Exercise directions
What follows is a set of records; restate each one word for word and drop the pictures.

Excerpted records
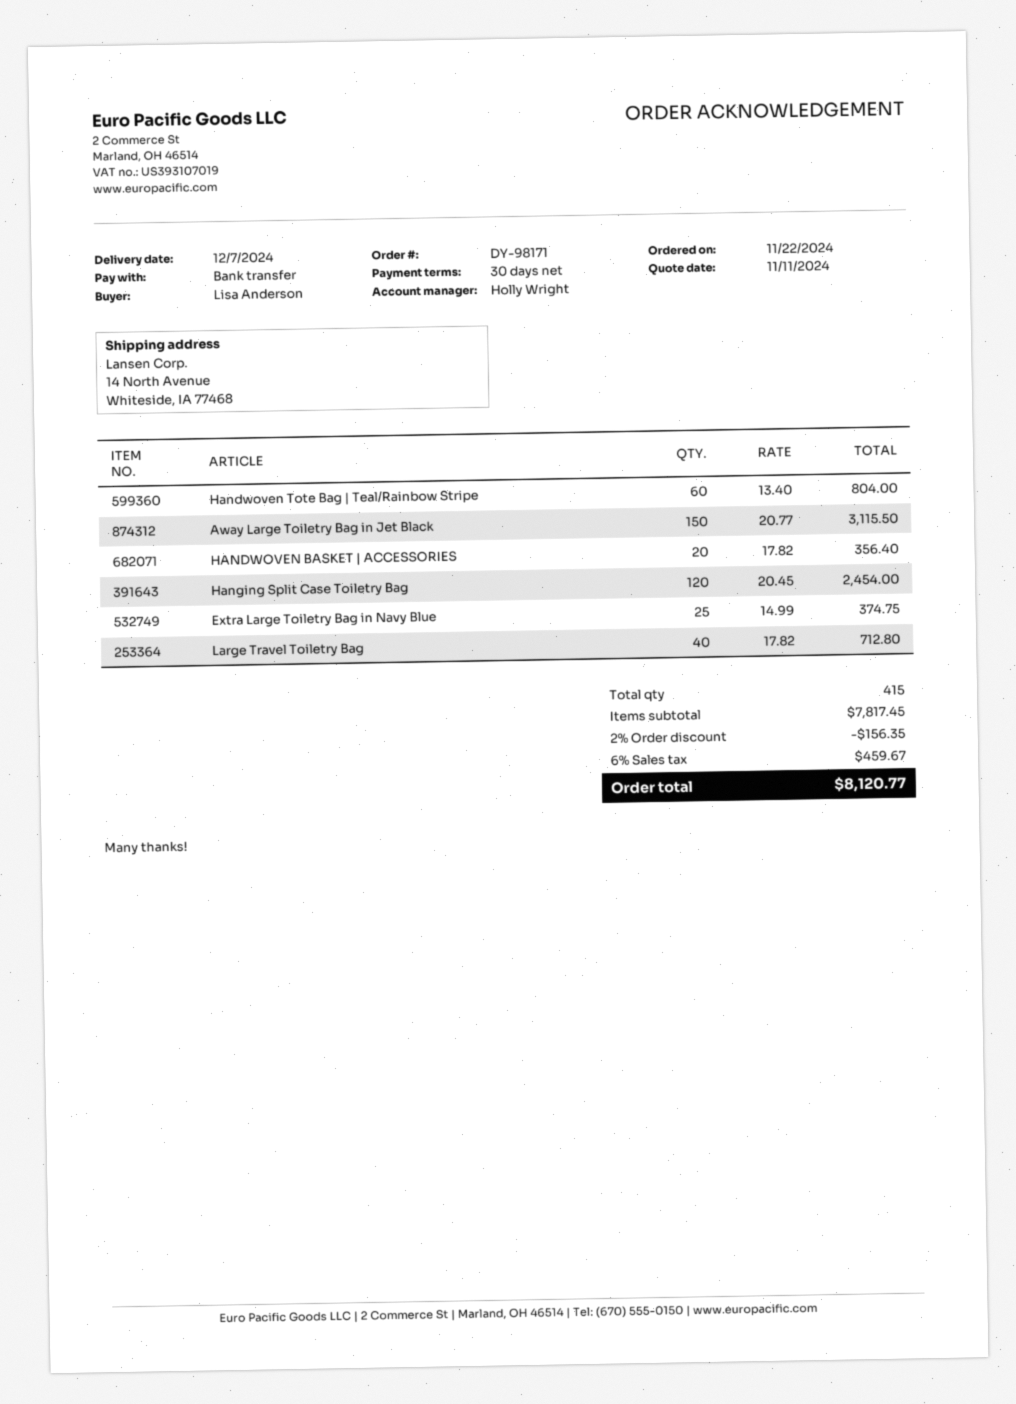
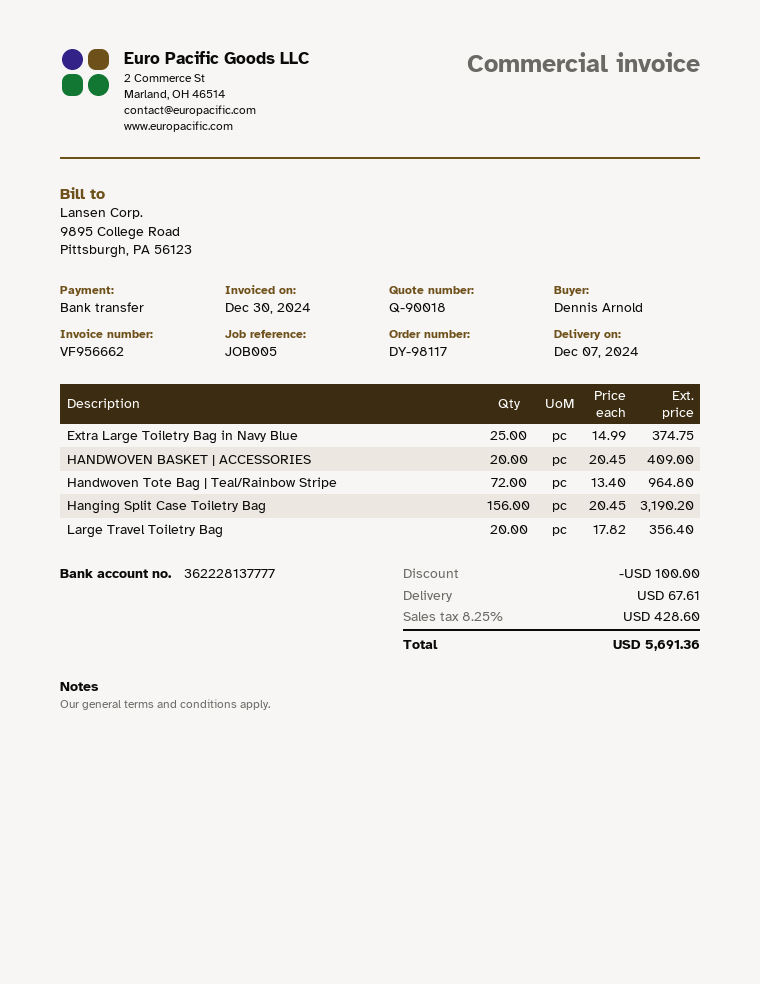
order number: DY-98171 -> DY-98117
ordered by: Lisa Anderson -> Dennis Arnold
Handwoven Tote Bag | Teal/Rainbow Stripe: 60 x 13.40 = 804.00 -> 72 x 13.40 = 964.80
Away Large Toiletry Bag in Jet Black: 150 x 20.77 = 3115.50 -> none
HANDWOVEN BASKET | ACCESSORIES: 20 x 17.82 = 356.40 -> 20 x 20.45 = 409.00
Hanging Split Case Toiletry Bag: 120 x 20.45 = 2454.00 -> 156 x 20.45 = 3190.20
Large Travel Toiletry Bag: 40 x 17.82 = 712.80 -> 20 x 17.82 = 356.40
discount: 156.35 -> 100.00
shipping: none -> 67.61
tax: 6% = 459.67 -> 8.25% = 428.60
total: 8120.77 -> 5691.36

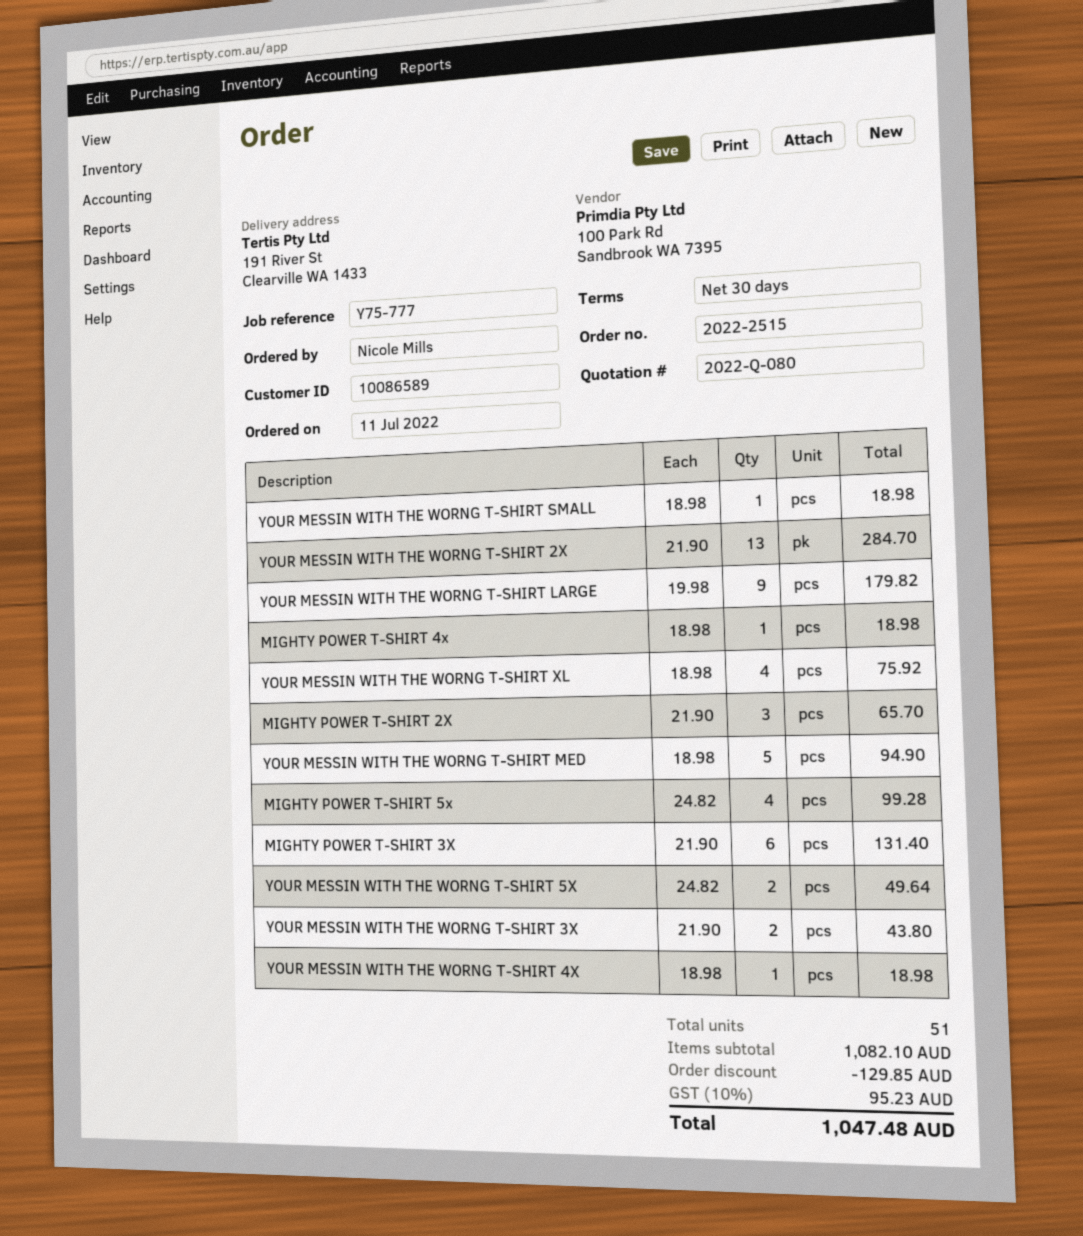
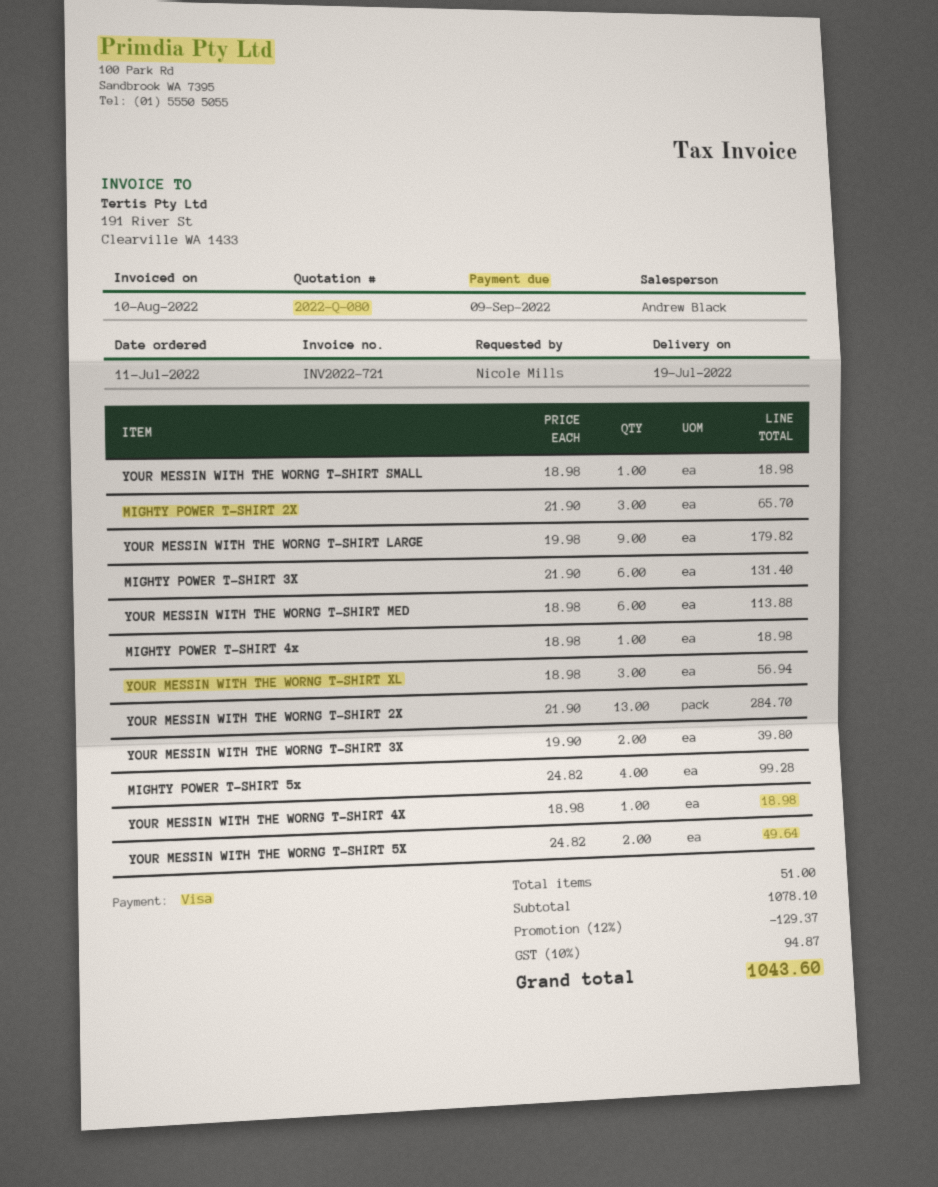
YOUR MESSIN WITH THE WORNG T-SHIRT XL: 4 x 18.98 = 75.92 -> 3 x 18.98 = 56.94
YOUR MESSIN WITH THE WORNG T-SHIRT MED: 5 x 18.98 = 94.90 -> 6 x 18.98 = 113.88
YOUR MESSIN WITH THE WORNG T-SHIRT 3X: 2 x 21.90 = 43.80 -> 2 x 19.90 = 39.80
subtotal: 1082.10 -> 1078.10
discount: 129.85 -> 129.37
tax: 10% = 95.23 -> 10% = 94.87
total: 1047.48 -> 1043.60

Response for this exercise
order number: DY-98171 -> DY-98117
ordered by: Lisa Anderson -> Dennis Arnold
Handwoven Tote Bag | Teal/Rainbow Stripe: 60 x 13.40 = 804.00 -> 72 x 13.40 = 964.80
Away Large Toiletry Bag in Jet Black: 150 x 20.77 = 3115.50 -> none
HANDWOVEN BASKET | ACCESSORIES: 20 x 17.82 = 356.40 -> 20 x 20.45 = 409.00
Hanging Split Case Toiletry Bag: 120 x 20.45 = 2454.00 -> 156 x 20.45 = 3190.20
Large Travel Toiletry Bag: 40 x 17.82 = 712.80 -> 20 x 17.82 = 356.40
discount: 156.35 -> 100.00
shipping: none -> 67.61
tax: 6% = 459.67 -> 8.25% = 428.60
total: 8120.77 -> 5691.36

YOUR MESSIN WITH THE WORNG T-SHIRT XL: 4 x 18.98 = 75.92 -> 3 x 18.98 = 56.94
YOUR MESSIN WITH THE WORNG T-SHIRT MED: 5 x 18.98 = 94.90 -> 6 x 18.98 = 113.88
YOUR MESSIN WITH THE WORNG T-SHIRT 3X: 2 x 21.90 = 43.80 -> 2 x 19.90 = 39.80
subtotal: 1082.10 -> 1078.10
discount: 129.85 -> 129.37
tax: 10% = 95.23 -> 10% = 94.87
total: 1047.48 -> 1043.60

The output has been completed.